*** Opening of AVAILABLE DATA ***

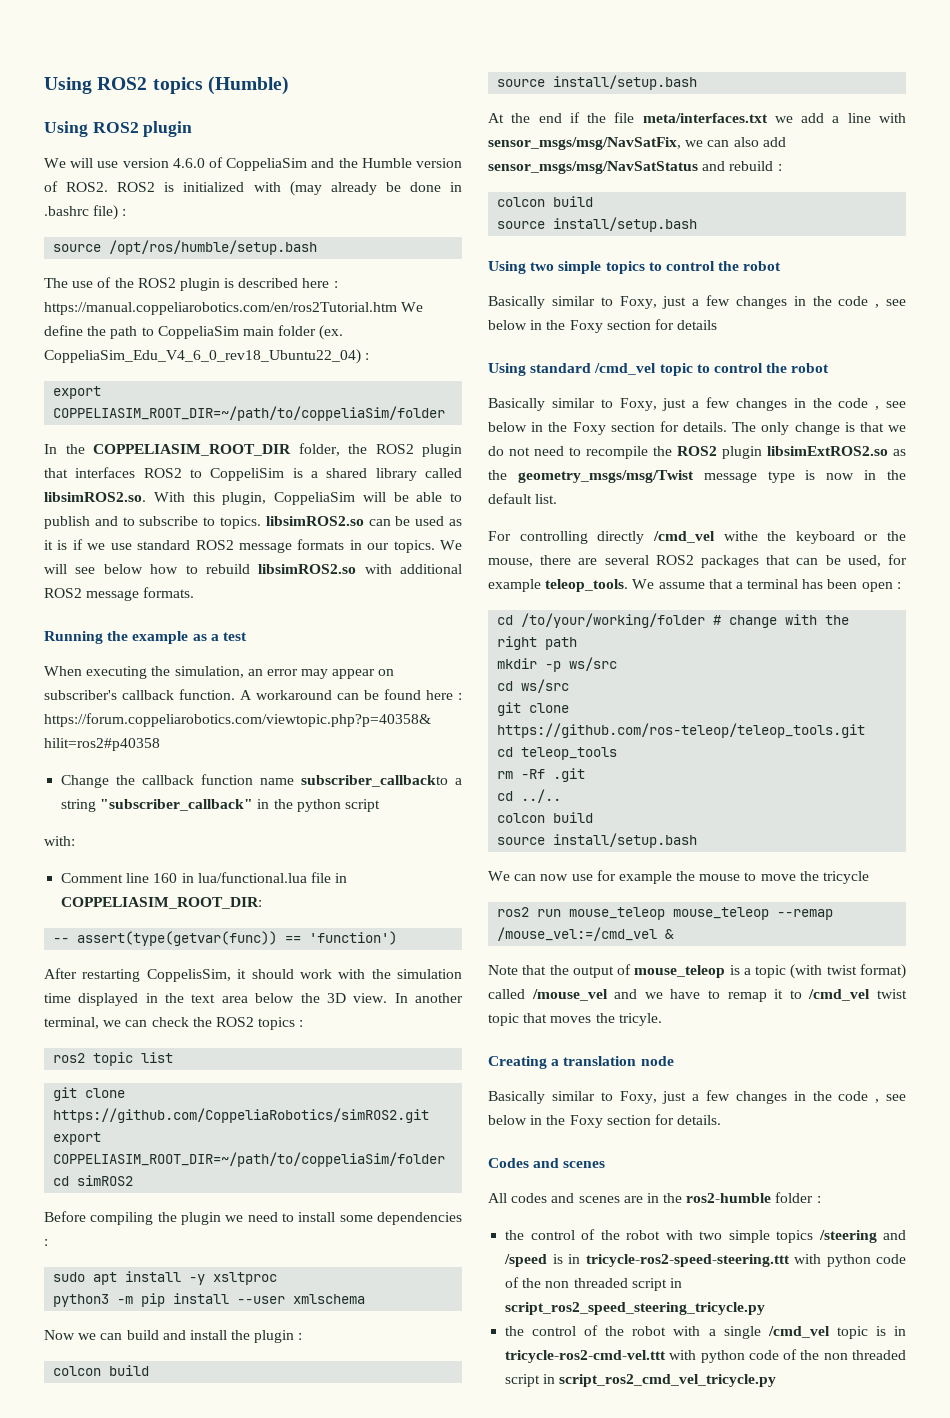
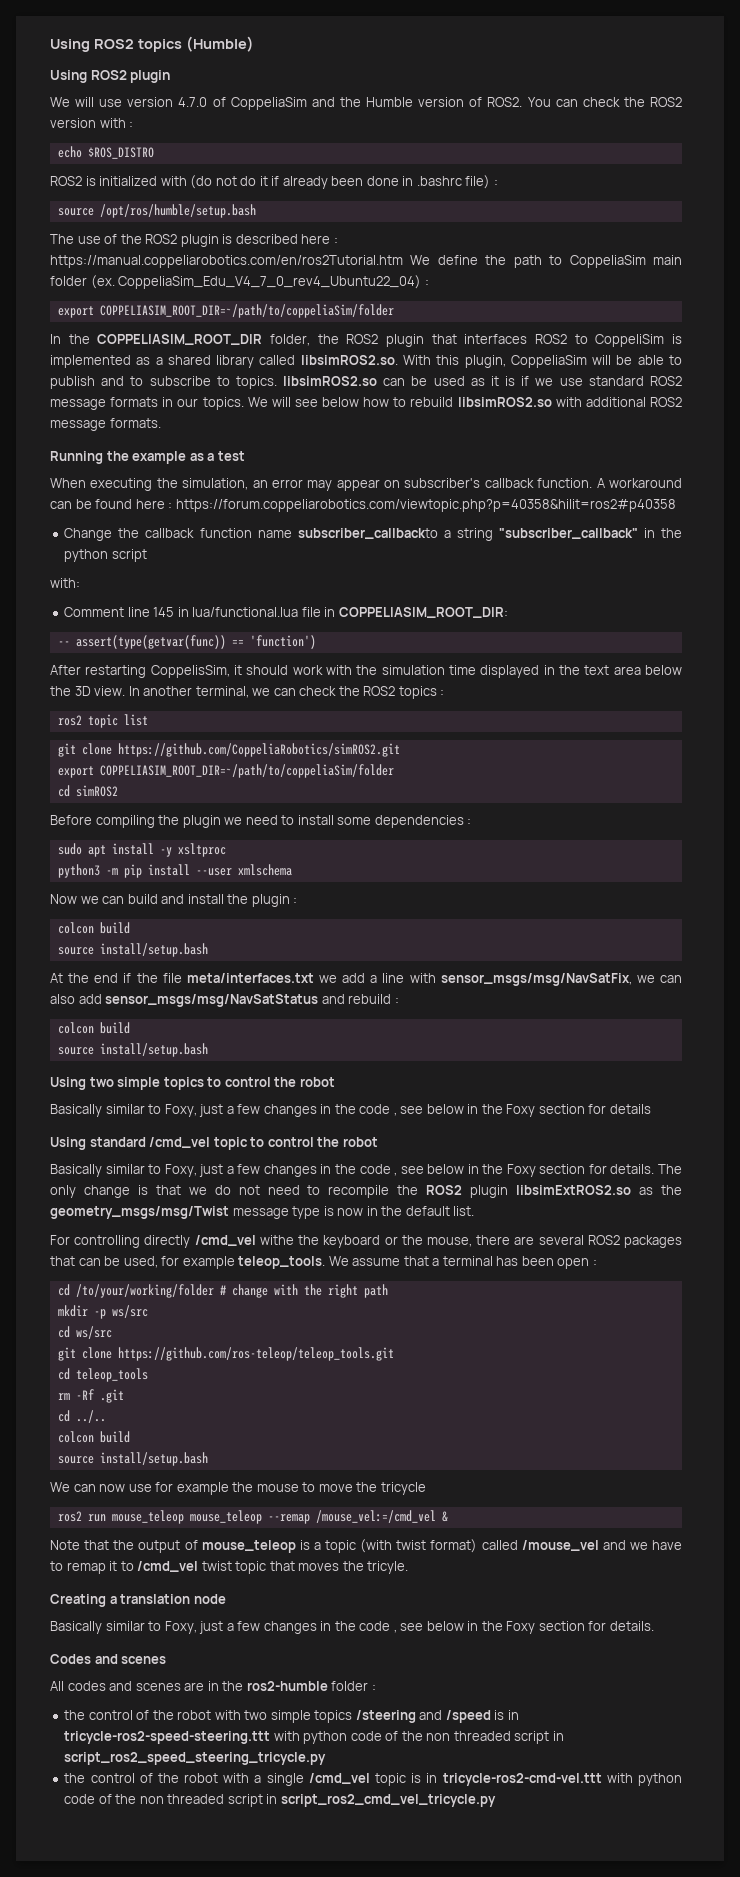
- We will use version 4.6.0 of CoppeliaSim and the Humble version of ROS2.
+ We will use version 4.7.0 of CoppeliaSim and the Humble version of ROS2.
- ROS2 is initialized with (may already be done in .bashrc file) :
+ You can check the ROS2 version with :
+ echo $ROS_DISTRO
+ ROS2 is initialized with (do not do it if already been done in .bashrc file) :
- CoppeliaSim_Edu_V4_6_0_rev18_Ubuntu22_04) :
+ CoppeliaSim_Edu_V4_7_0_rev4_Ubuntu22_04) :
- In the COPPELIASIM_ROOT_DIR folder, the ROS2 plugin that interfaces ROS2 to CoppeliSim is a shared library called libsimROS2.so. With this plugin, CoppeliaSim will be able to publish and to subscribe to topics. libsimROS2.so can be used as it is if we use standard ROS2 message formats in our topics.
+ In the COPPELIASIM_ROOT_DIR folder, the ROS2 plugin that interfaces ROS2 to CoppeliSim is implemented as a shared library called libsimROS2.so. With this plugin, CoppeliaSim will be able to publish and to subscribe to topics. libsimROS2.so can be used as it is if we use standard ROS2 message formats in our topics.
- Comment line 160 in lua/functional.lua file in COPPELIASIM_ROOT_DIR:
+ Comment line 145 in lua/functional.lua file in COPPELIASIM_ROOT_DIR:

*** Close of AVAILABLE DATA ***

▸ **EXERCISE INSTRUCTIONS**: Write out the data exactly, and exclude every picture it holds.

▸ **TASK RESPONSE**:
- We will use version 4.6.0 of CoppeliaSim and the Humble version of ROS2.
+ We will use version 4.7.0 of CoppeliaSim and the Humble version of ROS2.
- ROS2 is initialized with (may already be done in .bashrc file) :
+ You can check the ROS2 version with :
+ echo $ROS_DISTRO
+ ROS2 is initialized with (do not do it if already been done in .bashrc file) :
- CoppeliaSim_Edu_V4_6_0_rev18_Ubuntu22_04) :
+ CoppeliaSim_Edu_V4_7_0_rev4_Ubuntu22_04) :
- In the COPPELIASIM_ROOT_DIR folder, the ROS2 plugin that interfaces ROS2 to CoppeliSim is a shared library called libsimROS2.so. With this plugin, CoppeliaSim will be able to publish and to subscribe to topics. libsimROS2.so can be used as it is if we use standard ROS2 message formats in our topics.
+ In the COPPELIASIM_ROOT_DIR folder, the ROS2 plugin that interfaces ROS2 to CoppeliSim is implemented as a shared library called libsimROS2.so. With this plugin, CoppeliaSim will be able to publish and to subscribe to topics. libsimROS2.so can be used as it is if we use standard ROS2 message formats in our topics.
- Comment line 160 in lua/functional.lua file in COPPELIASIM_ROOT_DIR:
+ Comment line 145 in lua/functional.lua file in COPPELIASIM_ROOT_DIR:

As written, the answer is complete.